(Edit tracking data)
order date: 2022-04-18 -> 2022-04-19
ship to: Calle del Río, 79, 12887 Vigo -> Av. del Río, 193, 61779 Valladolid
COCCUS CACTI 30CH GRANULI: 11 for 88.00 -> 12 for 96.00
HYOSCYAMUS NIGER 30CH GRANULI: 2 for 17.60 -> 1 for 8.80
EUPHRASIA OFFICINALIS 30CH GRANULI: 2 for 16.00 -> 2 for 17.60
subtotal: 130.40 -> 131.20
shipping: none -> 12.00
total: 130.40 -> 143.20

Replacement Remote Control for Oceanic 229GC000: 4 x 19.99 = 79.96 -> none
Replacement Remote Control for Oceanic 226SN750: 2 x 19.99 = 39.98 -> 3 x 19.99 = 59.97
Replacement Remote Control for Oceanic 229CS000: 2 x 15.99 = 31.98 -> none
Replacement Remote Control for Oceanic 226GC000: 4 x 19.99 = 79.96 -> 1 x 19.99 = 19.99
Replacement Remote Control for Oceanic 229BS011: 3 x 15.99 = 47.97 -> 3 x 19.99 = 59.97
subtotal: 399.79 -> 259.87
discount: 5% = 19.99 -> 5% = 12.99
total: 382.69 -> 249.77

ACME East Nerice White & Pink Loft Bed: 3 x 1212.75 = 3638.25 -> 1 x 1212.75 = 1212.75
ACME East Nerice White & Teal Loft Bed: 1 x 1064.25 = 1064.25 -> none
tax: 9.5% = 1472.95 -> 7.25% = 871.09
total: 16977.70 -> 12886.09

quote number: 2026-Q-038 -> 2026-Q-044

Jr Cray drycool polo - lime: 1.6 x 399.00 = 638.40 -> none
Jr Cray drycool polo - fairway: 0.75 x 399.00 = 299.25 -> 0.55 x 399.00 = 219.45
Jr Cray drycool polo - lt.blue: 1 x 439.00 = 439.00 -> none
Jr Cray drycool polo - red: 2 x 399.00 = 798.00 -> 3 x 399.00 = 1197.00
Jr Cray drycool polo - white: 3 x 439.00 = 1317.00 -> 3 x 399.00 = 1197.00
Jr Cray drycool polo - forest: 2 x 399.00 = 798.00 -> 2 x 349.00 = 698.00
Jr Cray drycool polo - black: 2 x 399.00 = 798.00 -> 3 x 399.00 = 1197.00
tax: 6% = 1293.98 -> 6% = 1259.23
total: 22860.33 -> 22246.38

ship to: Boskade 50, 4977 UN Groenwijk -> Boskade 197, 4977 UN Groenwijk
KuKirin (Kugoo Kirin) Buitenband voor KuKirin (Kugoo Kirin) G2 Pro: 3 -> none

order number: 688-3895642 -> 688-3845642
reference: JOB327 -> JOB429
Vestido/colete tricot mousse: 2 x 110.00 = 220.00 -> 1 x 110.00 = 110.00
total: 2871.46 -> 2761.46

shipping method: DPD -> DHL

§ Task goal
Each line above that includes "drycool" should be shown.

§ Your solution
Jr Cray drycool polo - lime: 1.6 x 399.00 = 638.40 -> none
Jr Cray drycool polo - fairway: 0.75 x 399.00 = 299.25 -> 0.55 x 399.00 = 219.45
Jr Cray drycool polo - lt.blue: 1 x 439.00 = 439.00 -> none
Jr Cray drycool polo - red: 2 x 399.00 = 798.00 -> 3 x 399.00 = 1197.00
Jr Cray drycool polo - white: 3 x 439.00 = 1317.00 -> 3 x 399.00 = 1197.00
Jr Cray drycool polo - forest: 2 x 399.00 = 798.00 -> 2 x 349.00 = 698.00
Jr Cray drycool polo - black: 2 x 399.00 = 798.00 -> 3 x 399.00 = 1197.00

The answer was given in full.